• DATA:
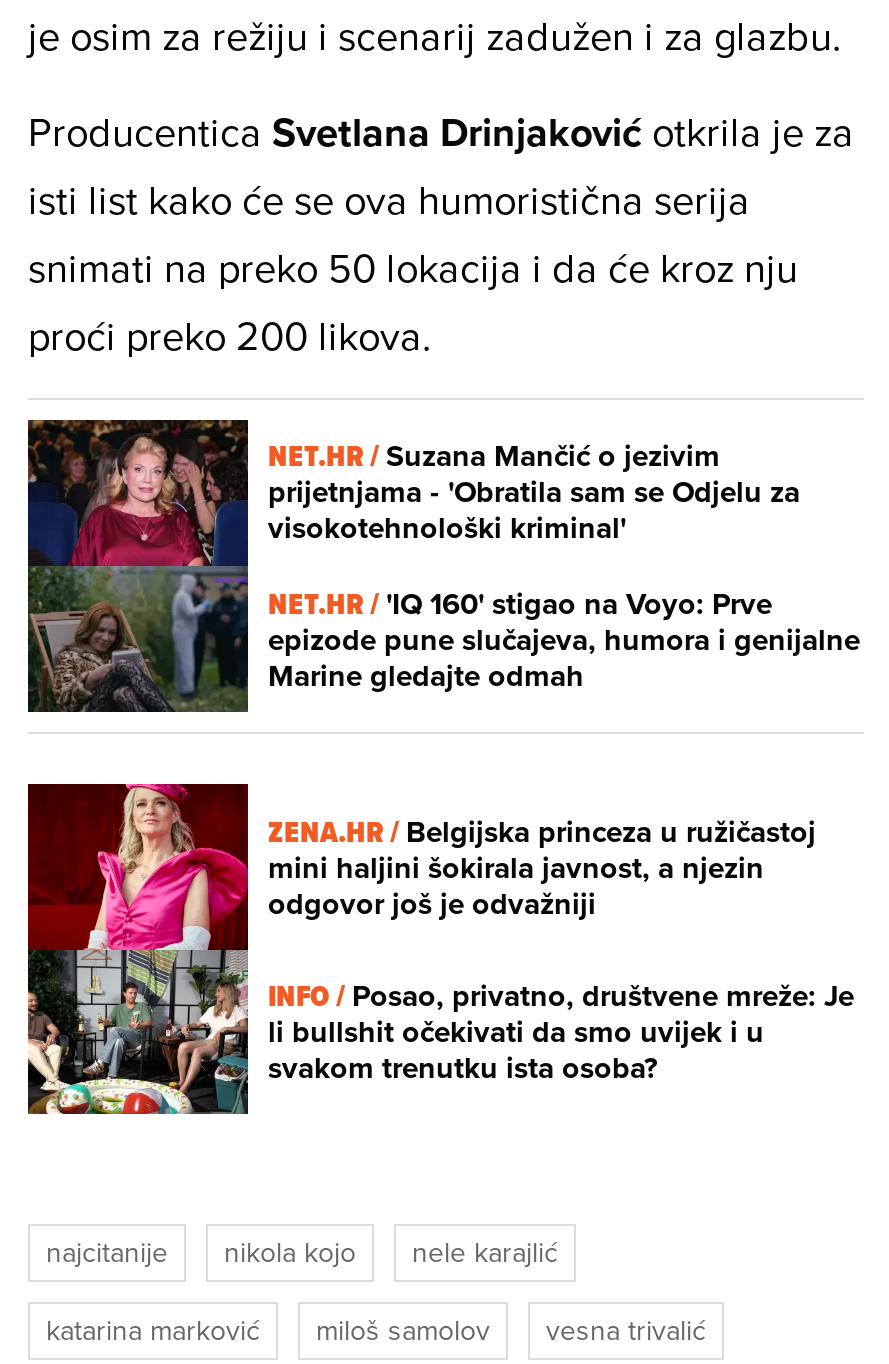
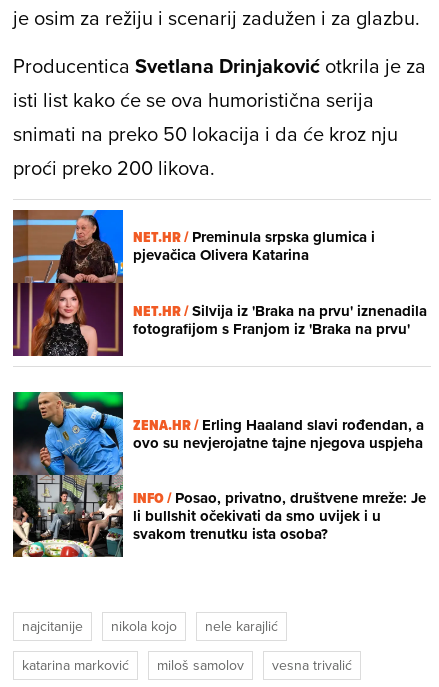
- [image]
- NET.HR / Suzana Mančić o jezivim
- prijetnjama - 'Obratila sam se Odjelu za
- visokotehnološki kriminal'
+ [image]
+ NET.HR / Preminula srpska glumica i
+ pjevačica Olivera Katarina

- NET.HR / 'IQ 160' stigao na Voyo: Prve
- epizode pune slučajeva, humora i genijalne
- Marine gledajte odmah
+ NET.HR / Silvija iz 'Braka na prvu' iznenadila
+ fotografijom s Franjom iz 'Braka na prvu'

- [image]
- ZENA.HR / Belgijska princeza u ružičastoj
- mini haljini šokirala javnost, a njezin
- odgovor još je odvažniji
+ [image]
+ ZENA.HR / Erling Haaland slavi rođendan, a
+ ovo su nevjerojatne tajne njegova uspjeha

• TASK DETAILS: Please give the records above again exactly as they stand, with no pictures.

• ANSWER SECTION:
- [image]
- NET.HR / Suzana Mančić o jezivim
- prijetnjama - 'Obratila sam se Odjelu za
- visokotehnološki kriminal'
+ [image]
+ NET.HR / Preminula srpska glumica i
+ pjevačica Olivera Katarina

- NET.HR / 'IQ 160' stigao na Voyo: Prve
- epizode pune slučajeva, humora i genijalne
- Marine gledajte odmah
+ NET.HR / Silvija iz 'Braka na prvu' iznenadila
+ fotografijom s Franjom iz 'Braka na prvu'

- [image]
- ZENA.HR / Belgijska princeza u ružičastoj
- mini haljini šokirala javnost, a njezin
- odgovor još je odvažniji
+ [image]
+ ZENA.HR / Erling Haaland slavi rođendan, a
+ ovo su nevjerojatne tajne njegova uspjeha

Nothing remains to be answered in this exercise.